El caso es que, aún aceptando esta realidad del dominio burocrático que, como digo, en su manifestación más excesiva termina por desnaturalizar la democracia misma, la Administración no deja de ser, sobre el papel constitucional y teórico, un fiel esclavo de la voluntad política de los ciudadanos. La Administración, proclama el artículo 103 de la Constitución Española, sirve con objetividad los intereses generales y actúa bajo los principios de legalidad plena, jerarquía, eficacia, descentralización, coordinación y a las órdenes del Gobierno que dirige la política interior y exterior del Estado.
Aquí es donde topamos con aquel segundo problema que encabezaba esta reflexión, la moda de la “Nueva Gestión Pública” fruto, también, de la importación sesgada de un modelo proclamado como dogma por los foros neoconservadores anglosajones. Se trata de que la Administración sea liberada de las hipotéticas trabas legales que dificultan su gestión eficaz. Fíjense que no hablamos de disminuir el tamaño de la Administración como hubieran planteado los viejos fisiócratas y liberales, no. Nadie está dispuesto a renunciar a la suculenta fuente de los recursos públicos en favor de un Sociedad Civil teóricamente ansiosa de gestionar privadamente lo que el ineficaz Estado de Bienestar socialdemócrata abandone.
En lo que consiste la cosa es en gestionar recursos públicos “como si” fueran privados. Dicho de otro modo, de liberar al gestor de los requisitos y condiciones que permitan el control, la transparencia, el mérito, la igualdad, la capacidad, etc.

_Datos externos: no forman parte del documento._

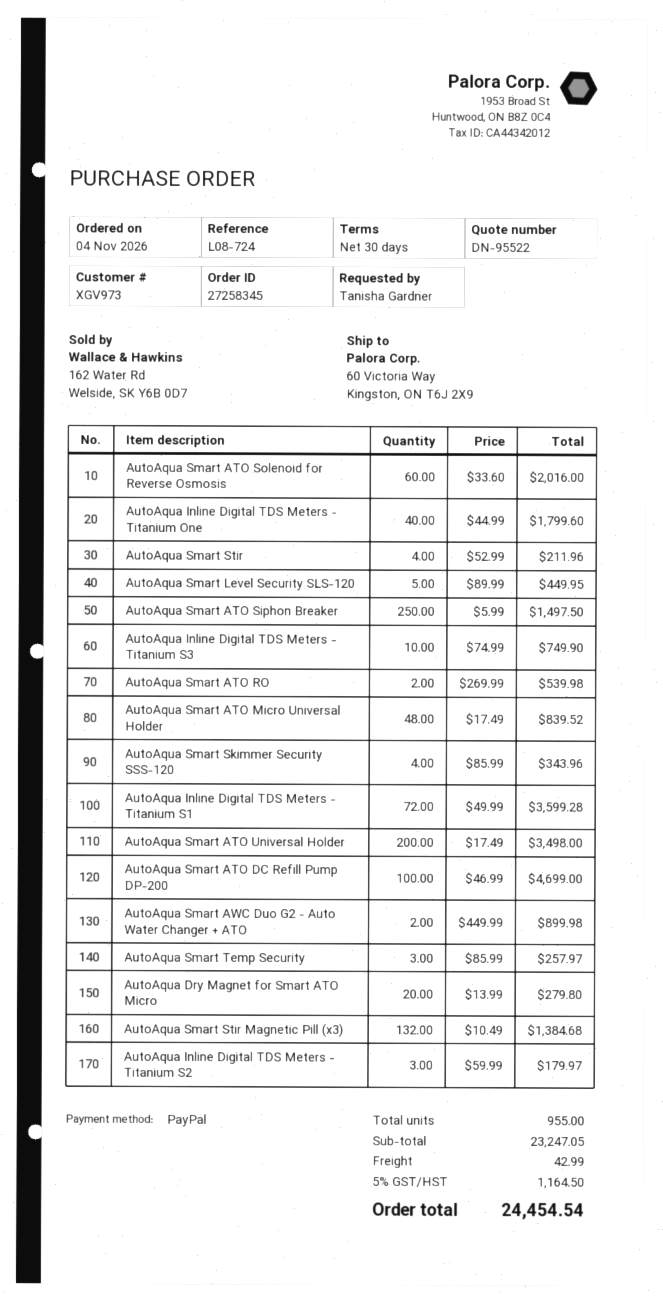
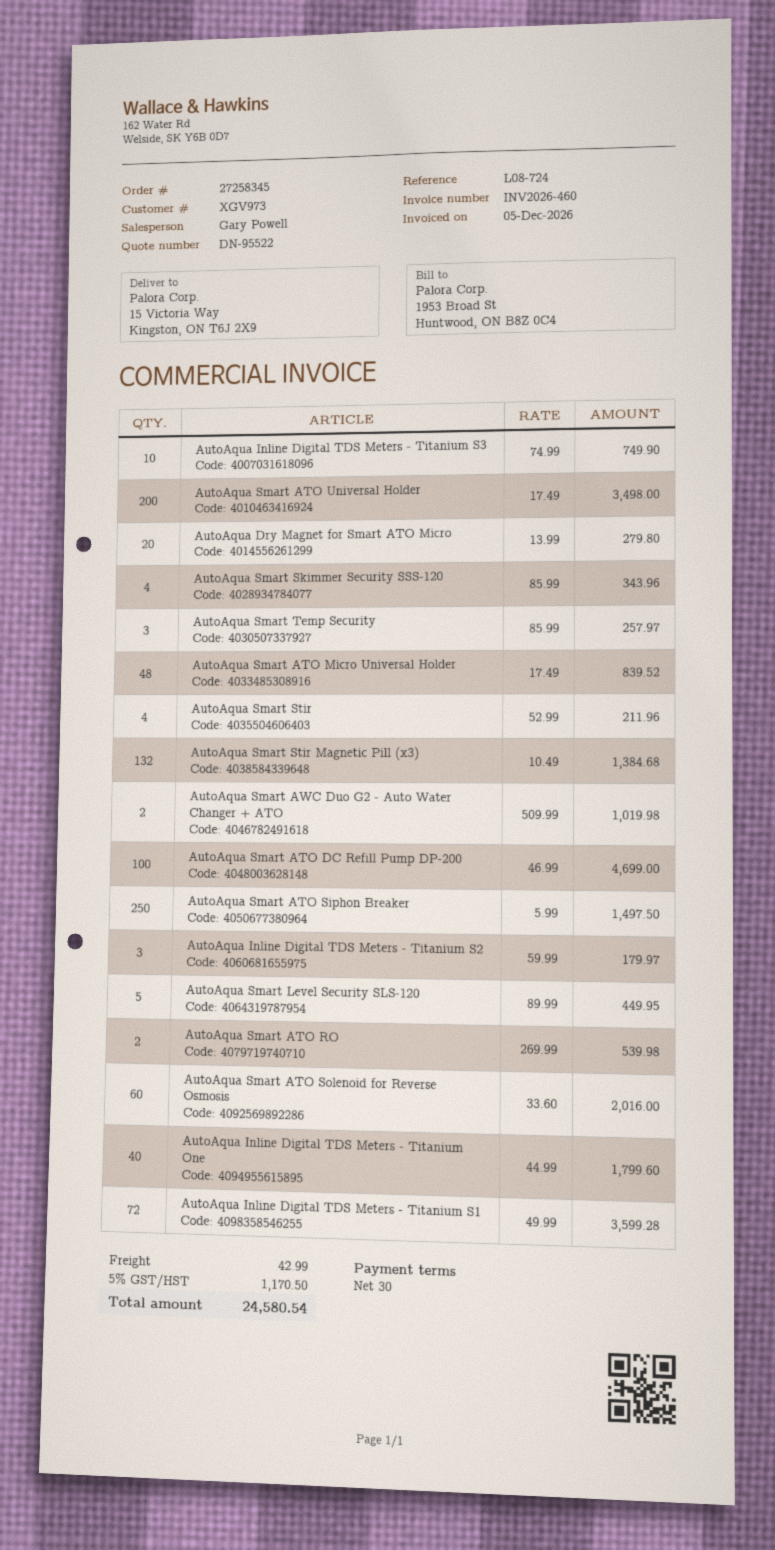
ship to: 60 Victoria Way, Kingston, ON T6J 2X9 -> 15 Victoria Way, Kingston, ON T6J 2X9
AutoAqua Smart AWC Duo G2 - Auto Water Changer + ATO: 2 x 449.99 = 899.98 -> 2 x 509.99 = 1019.98
tax: 5% = 1164.50 -> 5% = 1170.50
total: 24454.54 -> 24580.54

Para alcanzar este objetivo se han aplicado distintos procedimientos y técnicas más o menos imaginativas que, en su conjunto, vienen denominándose por la doctrina como “Huída del Derecho Administrativo” y que podemos analizar más extensamente en otro momento.
Lo grave, insisto, no es la constatación de que el gestor intenta escabullirse del control de la ciudadanía que nutre con sus impuestos el erario público. Está en su naturaleza. Lo tragicómico del asunto es contemplar como el poder representativo obedece hipnotizado los dictados de las elites gestoras de lo público transmitidos a través del Gobierno a las mayorías parlamentarias y de un modo suicida procede una y otra vez a cercenar sus propias potestades dando carta de naturaleza a la destrucción del sistema parlamentario y a la volatilización del control democrático de la gestión pública.